TASK DETAILS: Every line from the one containing "[61,1368,865,1410] отремонтировали ФАП" to the one containing "[61,1408,429,1443] 24.07.2026) Источник: www.6tv.ru" in the records below, both included, must be set down exactly, and no other line.

RECORD EXCERPTS:
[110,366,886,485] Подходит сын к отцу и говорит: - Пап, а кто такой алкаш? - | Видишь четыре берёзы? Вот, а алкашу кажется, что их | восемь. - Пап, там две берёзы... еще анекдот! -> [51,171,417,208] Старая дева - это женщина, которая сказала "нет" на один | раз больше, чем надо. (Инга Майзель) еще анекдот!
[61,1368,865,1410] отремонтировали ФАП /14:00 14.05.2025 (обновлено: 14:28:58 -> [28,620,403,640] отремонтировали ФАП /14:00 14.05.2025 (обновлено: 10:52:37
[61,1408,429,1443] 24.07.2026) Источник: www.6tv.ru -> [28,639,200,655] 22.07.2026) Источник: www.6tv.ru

---

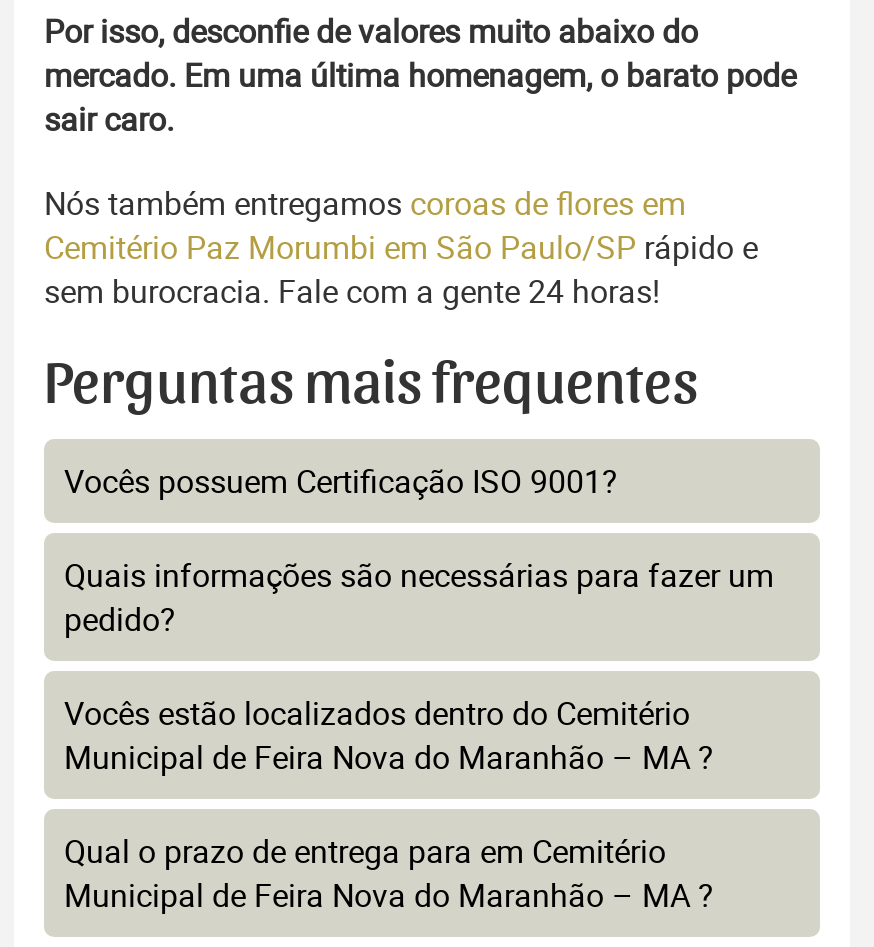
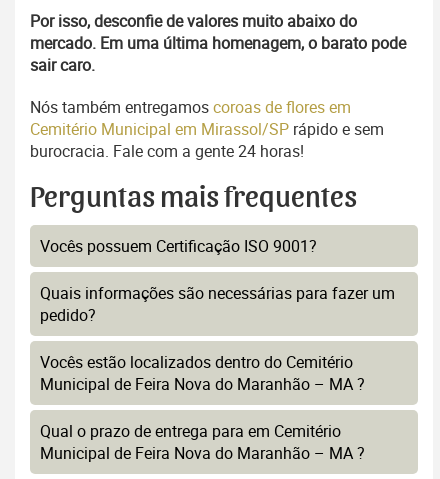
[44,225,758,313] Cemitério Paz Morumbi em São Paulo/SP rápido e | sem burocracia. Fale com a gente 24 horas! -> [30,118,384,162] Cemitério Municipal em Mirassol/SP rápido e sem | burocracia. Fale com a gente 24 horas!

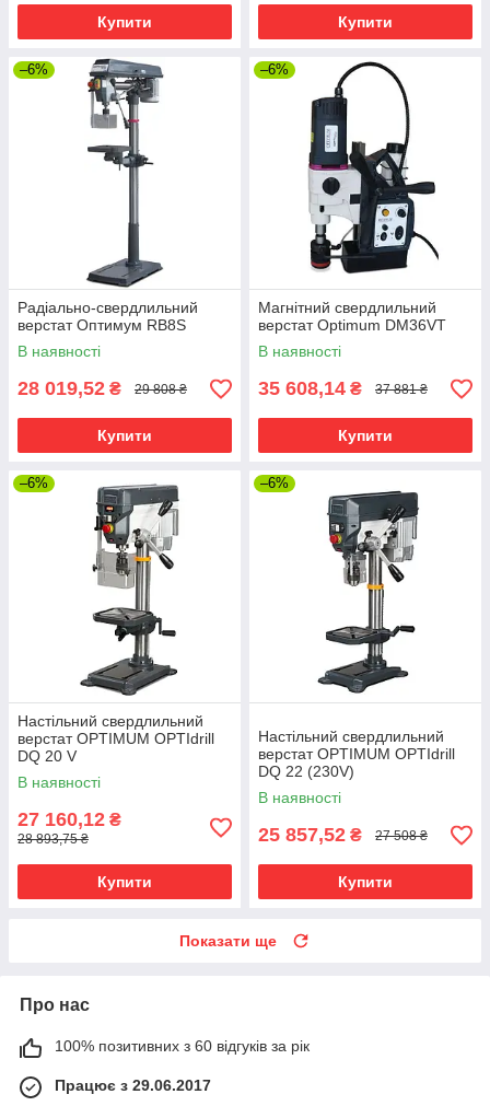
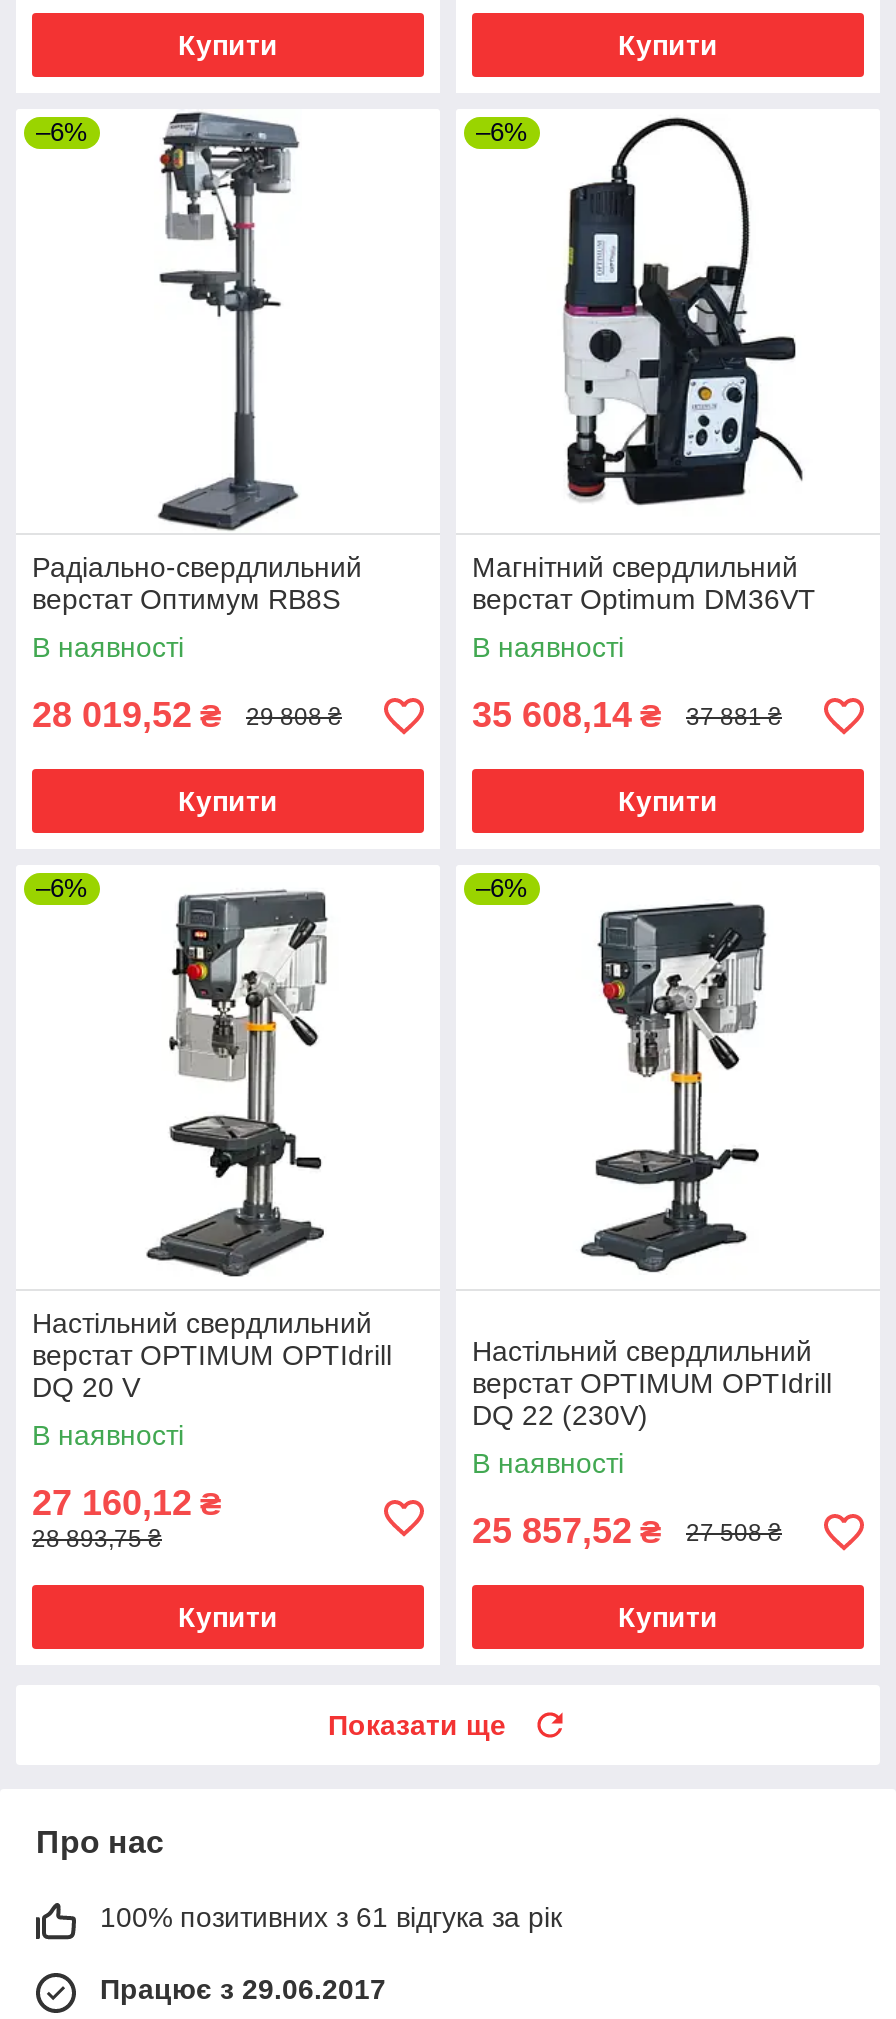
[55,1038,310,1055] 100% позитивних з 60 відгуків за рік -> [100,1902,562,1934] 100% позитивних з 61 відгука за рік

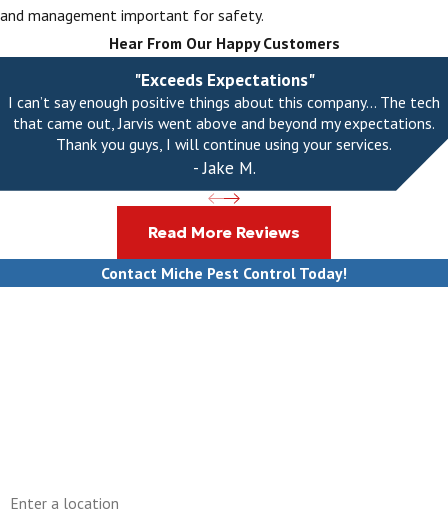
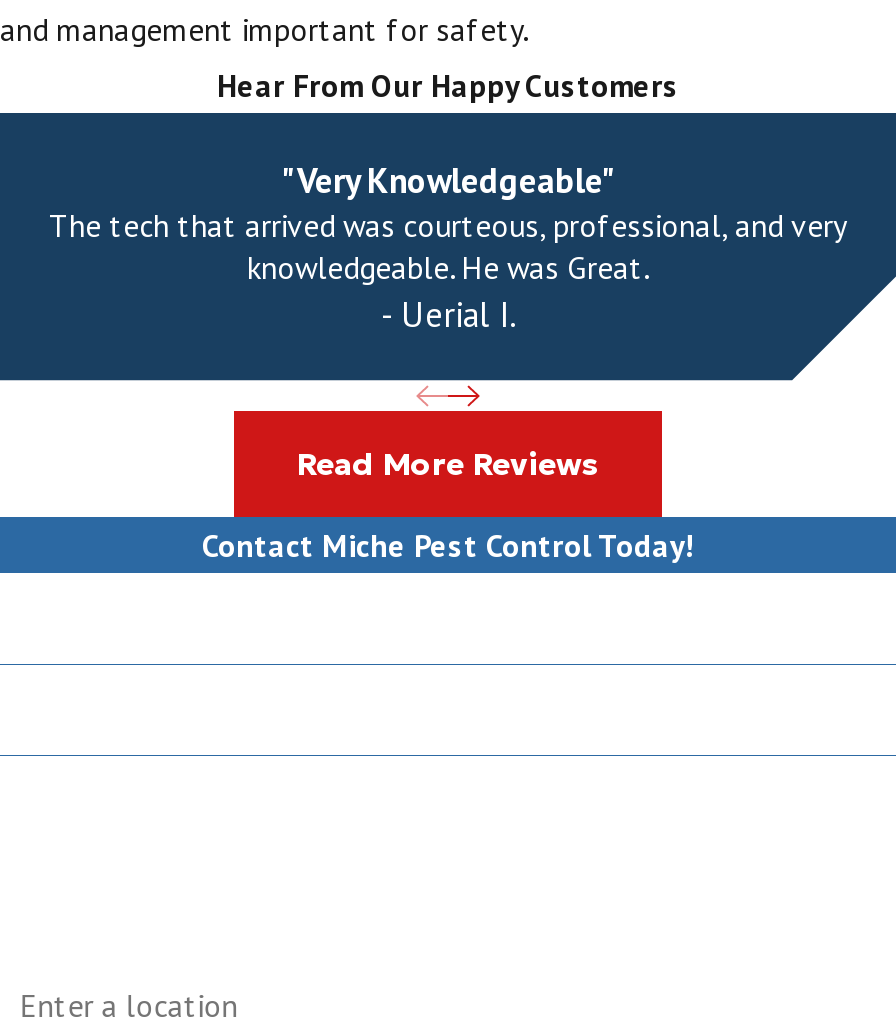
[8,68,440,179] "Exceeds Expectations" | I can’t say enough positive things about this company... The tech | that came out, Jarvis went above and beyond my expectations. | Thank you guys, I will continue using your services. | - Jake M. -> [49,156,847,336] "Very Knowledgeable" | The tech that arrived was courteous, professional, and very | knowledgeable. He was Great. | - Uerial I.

---

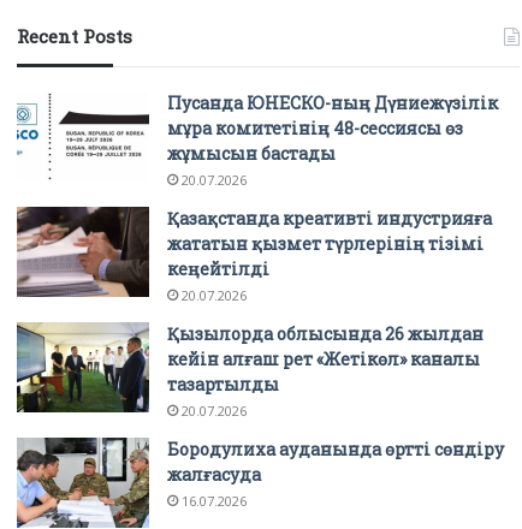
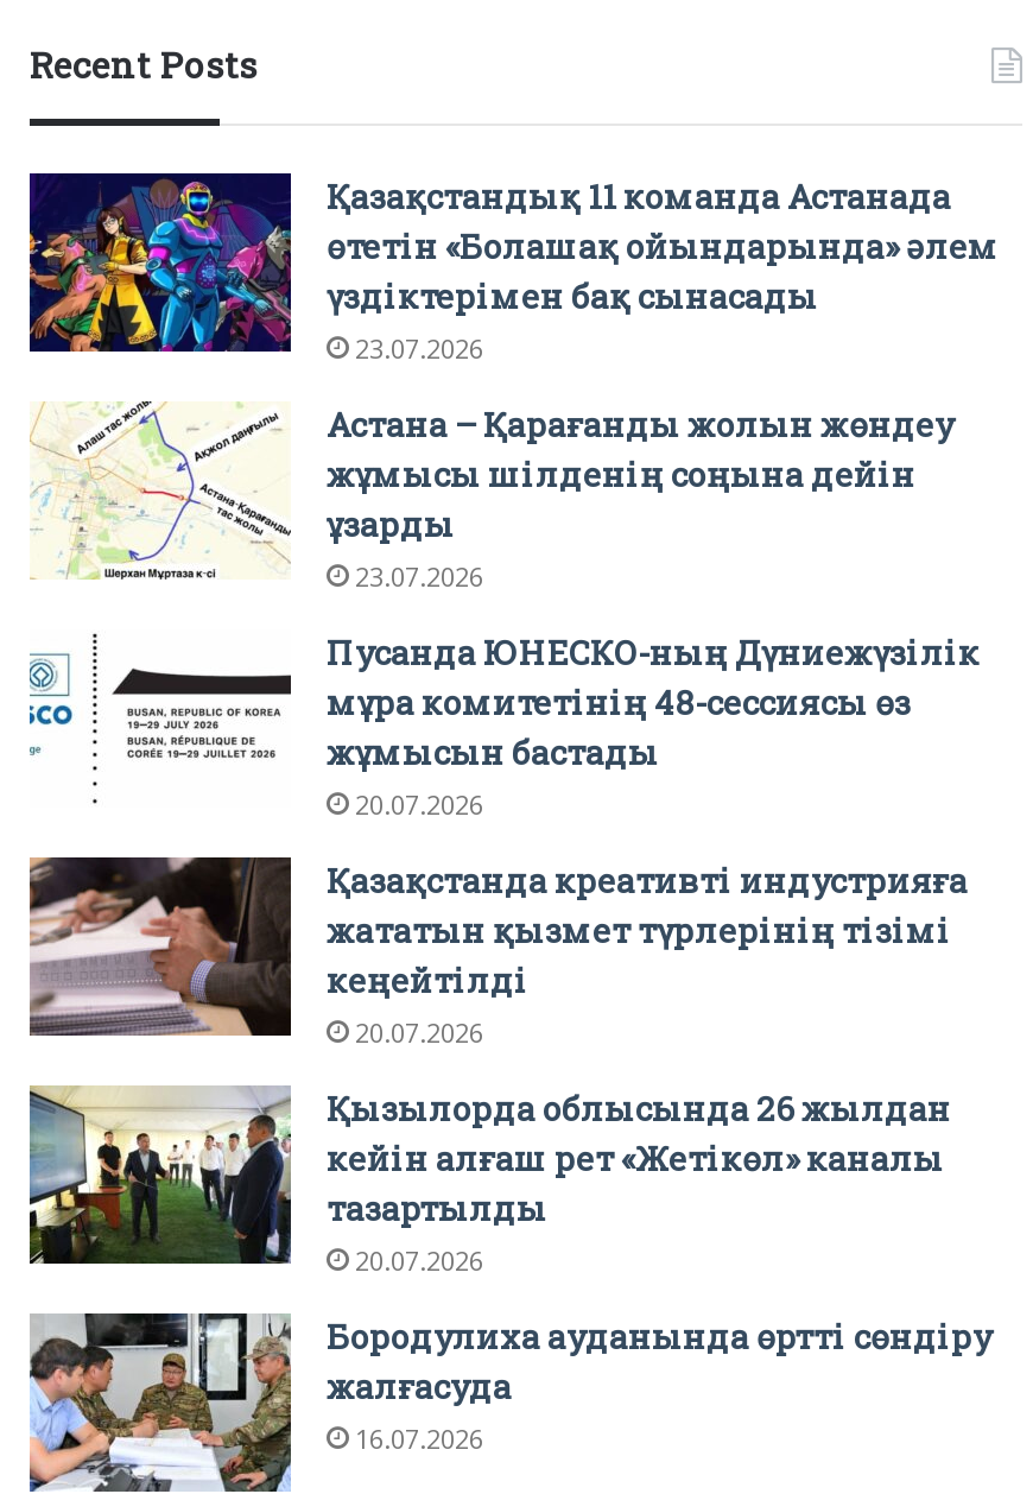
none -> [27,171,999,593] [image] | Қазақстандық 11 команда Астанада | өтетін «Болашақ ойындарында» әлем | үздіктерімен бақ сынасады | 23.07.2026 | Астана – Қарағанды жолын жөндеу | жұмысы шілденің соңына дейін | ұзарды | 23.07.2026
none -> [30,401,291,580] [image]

SOLUTION TO THIS PROBLEM:
[61,1368,865,1410] отремонтировали ФАП /14:00 14.05.2025 (обновлено: 14:28:58 -> [28,620,403,640] отремонтировали ФАП /14:00 14.05.2025 (обновлено: 10:52:37
[61,1408,429,1443] 24.07.2026) Источник: www.6tv.ru -> [28,639,200,655] 22.07.2026) Источник: www.6tv.ru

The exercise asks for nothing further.